Une dimension positive que l’on retrouve jusque dans l’étymologie du mot “embonpoint”. "Être en bon point" veut dire "être en bonne santé”. Pour les femmes, la rondeur symbolise un idéal sensuel et la capacité à concevoir.
Un physique plantureux a presque toujours été un synonyme de féminité. Les corps féminins, depuis l’Antiquité, étaient perçus comme plus doux, plus moelleux et plus sains. Mais pas dans des degrés extrêmes. Christopher E. Forth, historien
Des qualités morales associées au physique
On associe à l’époque des qualités morales au physique. Être gros peut alors évoquer positivement de la vigueur, un désir de vivre. À l'inverse, on dénigre le "glouton" et son absence de retenue.
Il y a eu des rois au Moyen Âge qui étaient assez gros. Leur grosseur était interprétée comme de la grandeur, de l’importance. C'était associé à quelque chose de monumental, d'immobile.

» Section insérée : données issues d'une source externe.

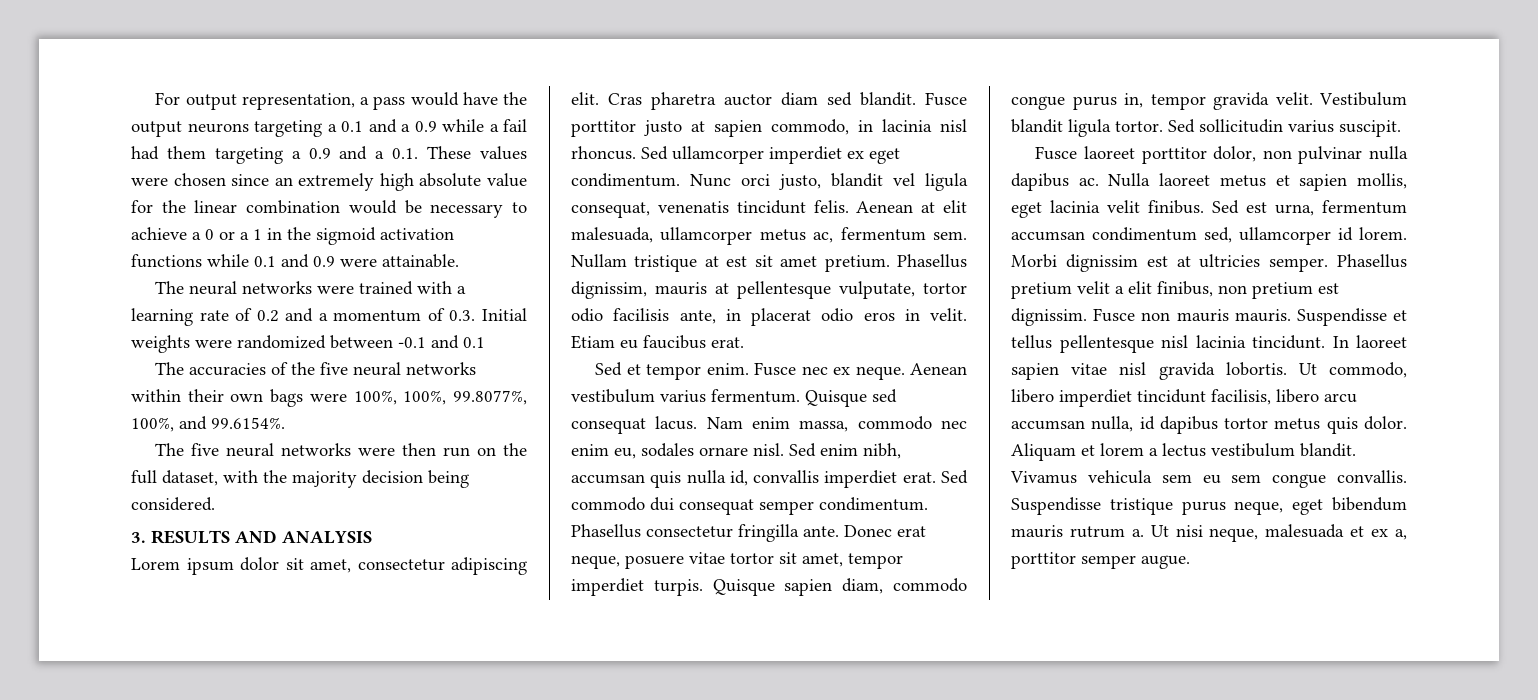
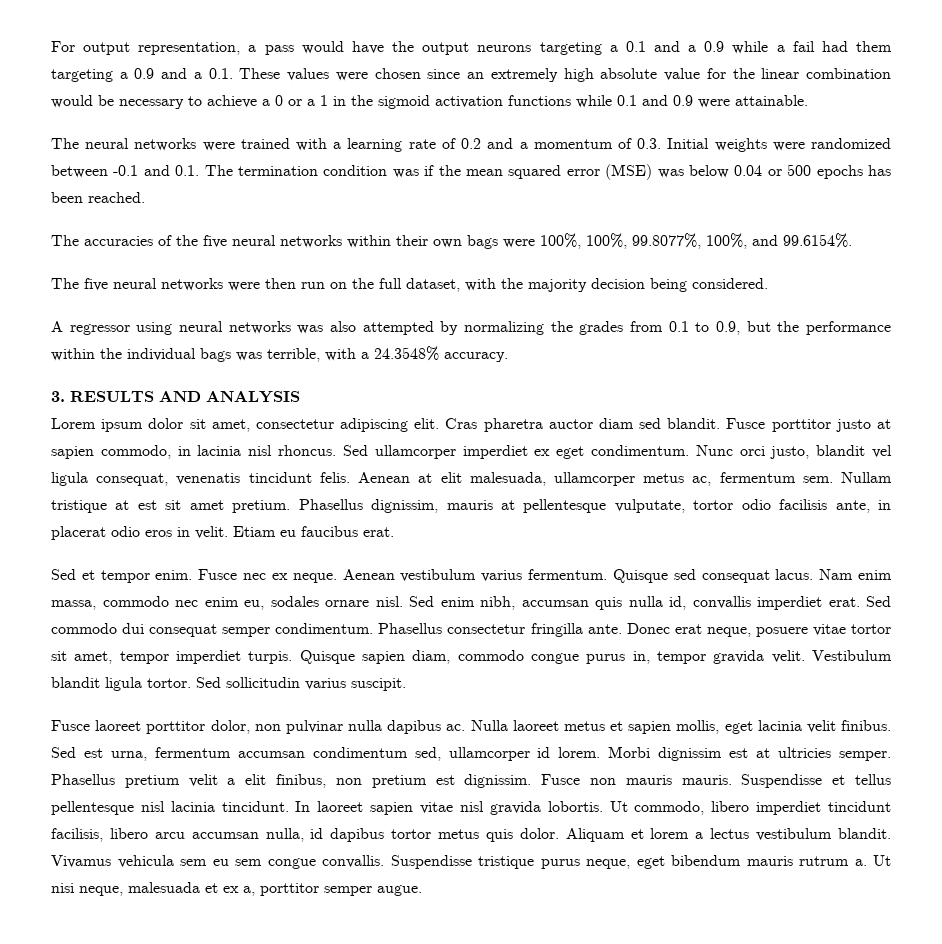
- The neural networks were trained with a learning rate of 0.2 and a momentum of 0.3. Initial weights were randomized between -0.1 and 0.1
+ The neural networks were trained with a learning rate of 0.2 and a momentum of 0.3. Initial weights were randomized between -0.1 and 0.1. The termination condition was if the mean squared error (MSE) was below 0.04 or 500 epochs has been reached.
+ A regressor using neural networks was also attempted by normalizing the grades from 0.1 to 0.9, but the performance within the individual bags was terrible, with a 24.3548% accuracy.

Et il me semble que tant que ces rois réussissent, qu’ils gouvernent leur royaume et repoussent leurs ennemis, leur grosseur n’est pas perçue comme de la grosseur, mais comme une masse. Et pourtant, quand des rois avec des corps similaires échouent, ils finissent par être affublés du sobriquet “Le Gros”. Christopher E. Forth, historien
Fascination pour l'Antiquité classique
À partir du XVIIe siècle, le classicisme et le néo-classicisme s’imposent comme de profonds mouvements esthétiques et font du corps mince et musclé un idéal, même si les corps de l’époque sont en réalité toujours aussi charnus.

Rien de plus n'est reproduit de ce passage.